Uno de los parroquianos levanta la mano.
–Eugenio. Y él –dice señalando a su compañero de peleas–, él es Santiago.
Santiago no dice ni mu. Debe de parecerle una tontería esa presentación ahora, como si se tratara de una excursión escolar. Rosa enumera para sus adentros: Mari y Pedro –a secas–, María, Bruno, Bogdan, Eugenio y Santiago. Cinco hombres, tres mujeres, un perro.
Poca Pena está contentísimo con el paseo. Escarba en todos lados, con los bigotes sucios de tierra, y mea en cada matojo. Eso los retrasa, pero lo esperan. En una de sus carreras se tira al suelo para quitarse de la patita un pincho que se le ha clavado. Rosa acude en su ayuda.
–Muy señoritó el perro, como dueño –ríe Bruno.
Señoritó o no, Rosa va a cuidarlo. Ella ahora es la señora que ayuda, ¿no es así? Yolanda ya le ha dado un ultimátum. No puede tener el perro en el piso y punto. También ha dicho, ronroneando, que no entiende cómo algunas personas se vuelcan tanto en los animales cuando pasan de su propia familia. Estas palabras guardan en su interior una bomba de racimo, pero Rosa no entra en la provocación. A ella no le afecta lo que Yolanda diga o piense. Ya no. De hecho, le da la razón a la primera: abandonará el piso en cuanto encuentre una alternativa, y será pronto. Está buscando de nuevo un piso para compartir. Pero esta vez lo compartirá con una persona mucho más pequeña, menos imprevisible. En concreto, con una niña. Su niña. De estos planes no le dice nada a Yolanda, porque sonaría a excusa o a defensa. Prefiere guardárselos para ella sola, atesorarlos y saborearlos con calma. Tiene que aprender otra vez a saborear las cosas, como hace Poca Pena cuando le lame las manos, despacito.
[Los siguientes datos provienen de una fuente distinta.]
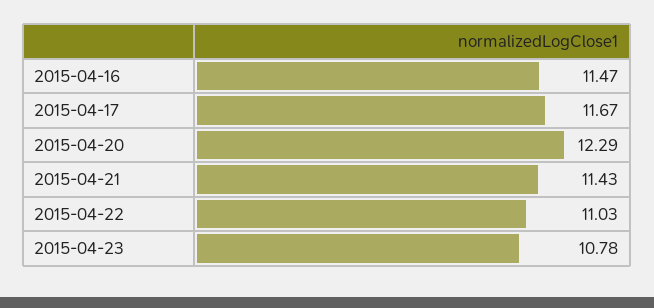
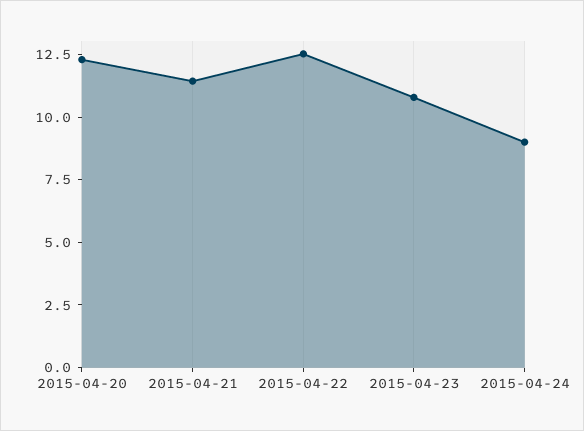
2015-04-16: 11.47 -> none
2015-04-17: 11.67 -> none
2015-04-22: 11.03 -> 12.5
2015-04-24: none -> 9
El sol ha desaparecido casi por completo, ensanchándose primero, achatándose después, anaranjado, bermellón, medio círculo, un tercio, una línea. Pero qué calor, todavía. Se oyen las chicharras, su canto mortuorio en homenaje a Mario, constante y apático. María murmura una oración, todos callan y escuchan con los brazos cruzados. Amén, dice Bogdan. Amén, dicen todos. El cielo tenso, expectante, cambia de color segundos antes de que Pedro –a secasarroje las cenizas al agua achocolatada y tibia, que se las traga sin más ceremonia. De pronto, Rosa se ve otra vez desde fuera. Qué extraño, piensa, estar junto a todos esos desconocidos y ese perrillo que corretea feliz entre sus piernas. Una pequeña decisión –la de cogerlo– condujo a otra y luego a otra y otra, hasta llevarla al punto donde está. No hay grandes decisiones, se dice, solo una ristra de pequeñas, incluso diminutas, decisiones, tomadas casi por azar, aunque en realidad no. En realidad, tomadas con titubeos pero también con audacia, una a una, paso a paso, libremente. Tomadas para bien.